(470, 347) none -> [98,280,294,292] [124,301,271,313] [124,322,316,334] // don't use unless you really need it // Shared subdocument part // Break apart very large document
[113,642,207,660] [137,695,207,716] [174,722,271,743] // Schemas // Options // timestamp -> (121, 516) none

______________________________

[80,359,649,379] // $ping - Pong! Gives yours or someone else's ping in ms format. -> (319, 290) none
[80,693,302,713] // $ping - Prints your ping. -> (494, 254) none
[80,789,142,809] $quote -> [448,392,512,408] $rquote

______________________________

Problem description:
Please copy the lines above from the line with "(470, 347) none" up to and including the line with "[113,642,207,660] [137,695,207,716] [174,722,271,743]", exactly as written and with nothing else.

Output for this exercise:
(470, 347) none -> [98,280,294,292] [124,301,271,313] [124,322,316,334] // don't use unless you really need it // Shared subdocument part // Break apart very large document
[113,642,207,660] [137,695,207,716] [174,722,271,743] // Schemas // Options // timestamp -> (121, 516) none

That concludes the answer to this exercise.